Spring supports chained or nested transactions through propagation types like PROPAGATION_NESTED, which uses database savepoints to allow inner operations to rollback to a specific point without affecting the outer transaction.[63] Savepoints act as markers within the transaction, enabling partial rollbacks for nested calls while preserving the overall transaction integrity upon successful completion.[63]

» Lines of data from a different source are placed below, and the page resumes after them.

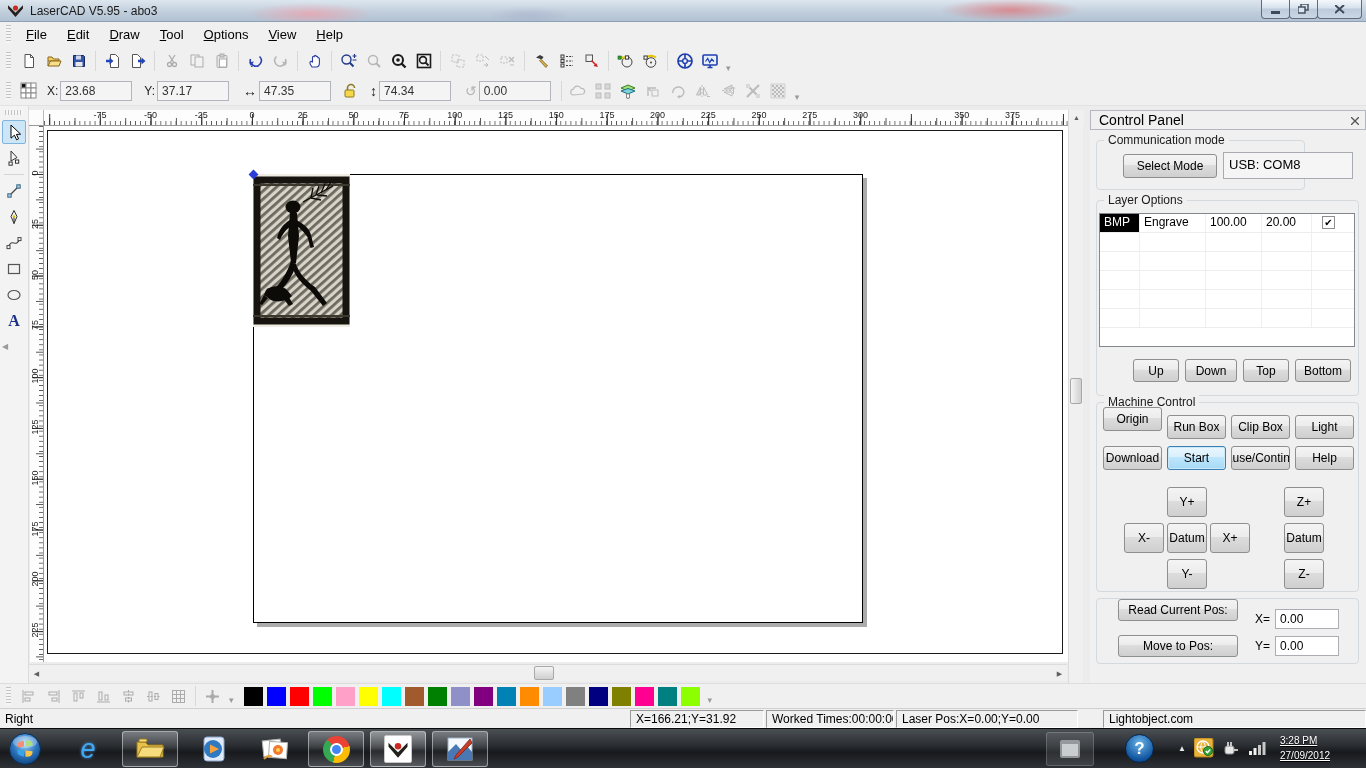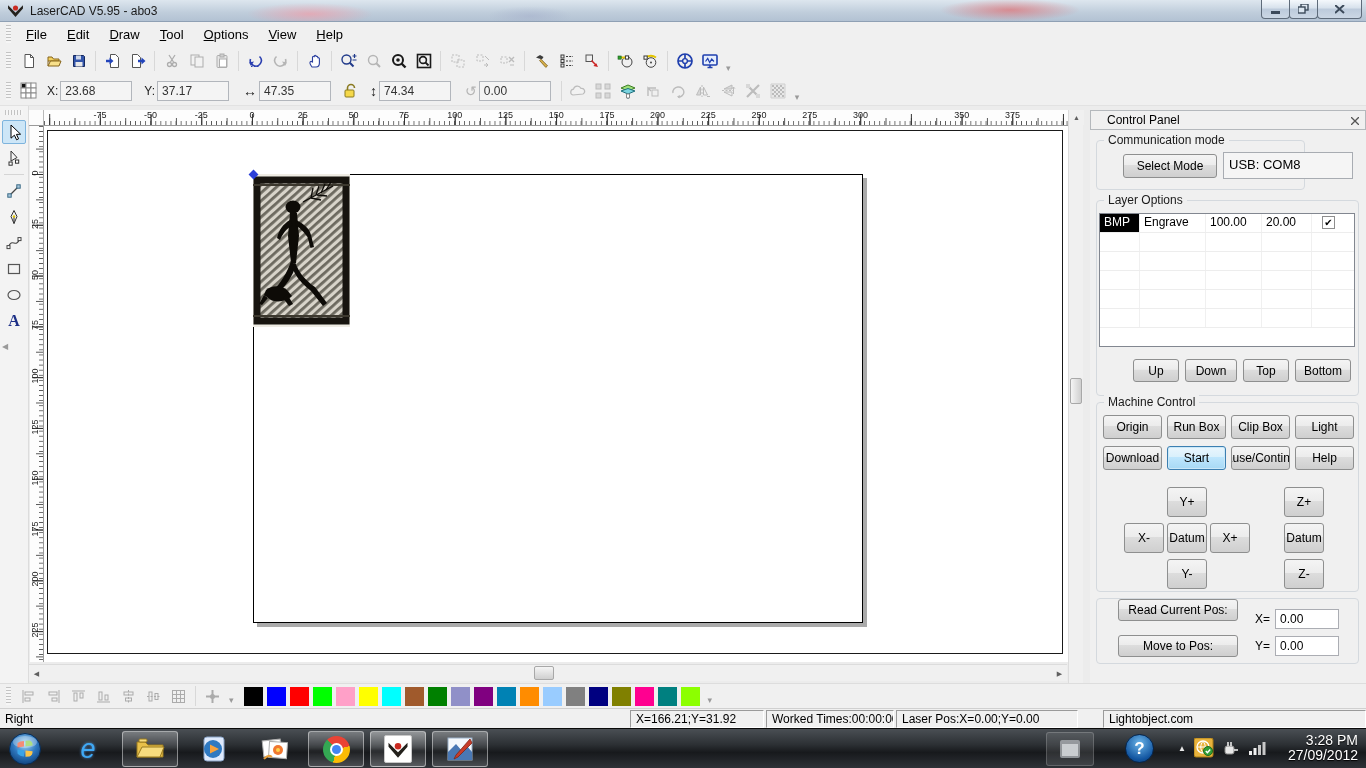--- a/index.html
+++ b/index.html
@@ -67,21 +67,21 @@
 .scroll{background:#f0f0f0;position:absolute;}
 #vscroll{left:1068px;top:4px;width:15px;height:652px;border-left:1px solid #dcdcdc;}
 #hscroll{left:29px;top:558px;width:1038px;height:17px;border-top:1px solid #dcdcdc;}
 .sb-arrow{position:absolute;width:15px;height:15px;display:flex;align-items:center;justify-content:center;color:#606060;font-size:7px;background:#f0f0f0;}
 .sb-thumb{position:absolute;background:linear-gradient(90deg,#f2f2f2,#d8d8d8);border:1px solid #a8a8a8;border-radius:2px;}
 #vthumb{left:1px;top:268px;width:12px;height:26px;background:linear-gradient(90deg,#f5f5f5,#cfcfcf);}
 #hthumb{top:1px;left:505px;width:20px;height:14px;background:linear-gradient(180deg,#f5f5f5,#cfcfcf);}
 
 #control-panel{position:absolute;left:1090px;top:4px;width:276px;height:573px;background:#f0f0f0;}
 #cp-header{position:absolute;left:0;top:0;width:276px;height:20px;border:1px solid #b4b8bc;background:#f0f0f0;display:flex;align-items:center;}
-#cp-header span{margin-left:16px;font-size:12px;}
+#cp-header span{margin-left:8px;font-size:14px;}
 #cp-close{position:absolute;right:3px;top:3px;width:14px;height:14px;display:flex;align-items:center;justify-content:center;}
 .grp{position:absolute;border:1px solid #d4d9de;border-radius:4px;}
 .glabel{position:absolute;top:-8px;left:7px;background:#f0f0f0;padding:0 4px;font-size:12px;color:#1a1a1a;white-space:nowrap;}
 .b7{background:linear-gradient(#f4f4f4,#ececec 45%,#dddddd 46%,#cfcfcf);border:1px solid #8e8f8f;border-radius:3px;color:#000;
  display:flex;align-items:center;justify-content:center;font-size:12px;position:absolute;overflow:hidden;white-space:nowrap;}
 .b7.blue{border-color:#3c7fb1;background:linear-gradient(#eaf6fd,#d9f0fc 45%,#bee6fd 46%,#a7d9f5);box-shadow:0 0 0 1px #cbe8f8 inset;}
 .mode-field{position:absolute;border:1px solid #a8acb2;background:#f5f5f5;font-size:13px;padding:4px 5px;}
 
 #layer-table{position:absolute;left:7px;top:104px;width:256px;height:134px;border:1px solid #828790;background:#fff;font-size:12px;}
 .lt-head{display:flex;height:20px;background:linear-gradient(#ffffff,#f5f6f8 60%,#eeeff1);border-bottom:1px solid #d5d5d5;}
@@ -103,21 +103,21 @@
 .sb-box{position:absolute;top:1px;height:18px;border:1px solid;border-color:#9a9a9a #ffffff #ffffff #9a9a9a;padding:1px 5px;background:#f0f0f0;white-space:nowrap;overflow:hidden;}
 
 #taskbar{position:absolute;left:0;top:728px;width:1366px;height:40px;
  background:linear-gradient(#4a4f54,#2c3034 40%,#17191c 60%,#2e3237);border-top:1px solid #0a0a0a;}
 .tb-item{position:absolute;top:2px;width:56px;height:36px;border-radius:3px;display:flex;align-items:center;justify-content:center;}
 .tb-item.run{border:1px solid rgba(255,255,255,.45);background:linear-gradient(rgba(255,255,255,.28),rgba(255,255,255,.10) 45%,rgba(255,255,255,.03) 55%,rgba(255,255,255,.14));}
 .tb-item.active{background:linear-gradient(rgba(255,255,255,.42),rgba(255,255,255,.18) 45%,rgba(255,255,255,.08) 55%,rgba(255,255,255,.22));}
 #start-orb{position:absolute;left:8px;top:3px;width:34px;height:34px;}
 #tray{position:absolute;right:0;top:0;height:40px;}
 .tray-icon{position:absolute;top:8px;}
-#clock{position:absolute;right:8px;top:4px;width:78px;text-align:right;color:#fff;font-size:14px;line-height:15px;text-shadow:0 1px 1px #000;}
+#clock{position:absolute;right:8px;top:4px;width:78px;color:#fff;font-size:10px;line-height:15px;text-shadow:0 1px 1px #000;text-decoration:underline;}
 .tray-arrow{color:#e8e8e8;font-size:8px;}
 </style>
 </head>
 <body>
 
 <div id="screen">
 
   <div id="titlebar">
     <svg class="app-logo16" viewBox="0 0 16 14">
       <path d="M1 2 L8 9 L15 2 L15 5 L8 13 L1 5 Z" fill="#24211c"></path>
@@ -676,21 +676,21 @@
             </div>
         </div>
         <div class="b7" style="left:36px;top:158px;width:46px;height:23px;">Up</div>
         <div class="b7" style="left:88px;top:158px;width:52px;height:23px;">Down</div>
         <div class="b7" style="left:146px;top:158px;width:46px;height:23px;">Top</div>
         <div class="b7" style="left:198px;top:158px;width:56px;height:23px;">Bottom</div>
       </div>
 
       <div class="grp" style="left:6px;top:292px;width:263px;height:190px;">
         <span class="glabel">Machine Control</span>
-        <div class="b7" style="left:6px;top:12px;width:59px;height:24px;">Origin</div>
+        <div class="b7" style="left:6px;top:4px;width:59px;height:24px;">Origin</div>
         <div class="b7" style="left:70px;top:12px;width:59px;height:24px;">Run Box</div>
         <div class="b7" style="left:134px;top:12px;width:59px;height:24px;">Clip Box</div>
         <div class="b7" style="left:198px;top:12px;width:59px;height:24px;">Light</div>
         <div class="b7" style="left:6px;top:43px;width:59px;height:24px;">Download</div>
         <div class="b7 blue" style="left:70px;top:43px;width:59px;height:24px;">Start</div>
         <div class="b7" style="left:134px;top:43px;width:59px;height:24px;">Pause/Continue</div>
         <div class="b7" style="left:198px;top:43px;width:59px;height:24px;">Help</div>
         <div class="b7 jogbtn" style="left:70px;top:84px;">Y+</div>
         <div class="b7 jogbtn" style="left:187px;top:84px;">Z+</div>
         <div class="b7 jogbtn" style="left:27px;top:120px;">X-</div>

For distributed transactions spanning multiple resources, Spring integrates with JTA via JtaTransactionManager, supporting XA protocols for two-phase commit coordination.[68] Embedded transaction managers like Atomikos provide non-XA alternatives or full XA support without an external server, allowing declarative @Transactional usage across XA-compliant resources such as multiple databases.[68]
Batch Framework
Spring Batch is a lightweight, comprehensive framework within the Spring ecosystem designed to enable the development of robust batch applications for processing large volumes of data, such as ETL (Extract, Transform, Load) operations vital to enterprise systems.[69] It provides reusable functions for logging/tracing, transaction management, job processing statistics, job restart, skip, and resource management, allowing developers to focus on business logic rather than infrastructure concerns.[69] The framework follows a domain-driven design, modeling batch concepts like jobs and steps to support restartability, scalability, and fault tolerance in production environments.[70]
At its core, Spring Batch organizes processing into jobs and steps, forming the foundational architecture for batch workflows. A job represents a complete batch process, composed of one or more independent steps executed sequentially or in parallel, with each step encapsulating a specific phase of data handling.[70] Steps leverage three primary interfaces to implement the read-process-write pattern: ItemReader, which reads data one item at a time from sources like files, databases, or queues, including composite readers for sequential access from multiple sources (introduced in Spring Batch 5.2); ItemProcessor, an optional component that transforms or validates individual items; and ItemWriter, which writes processed items in bulk to destinations such as databases or files.[71] This pattern promotes modularity, enabling developers to configure readers, processors, and writers as Spring beans for reuse across jobs.[71]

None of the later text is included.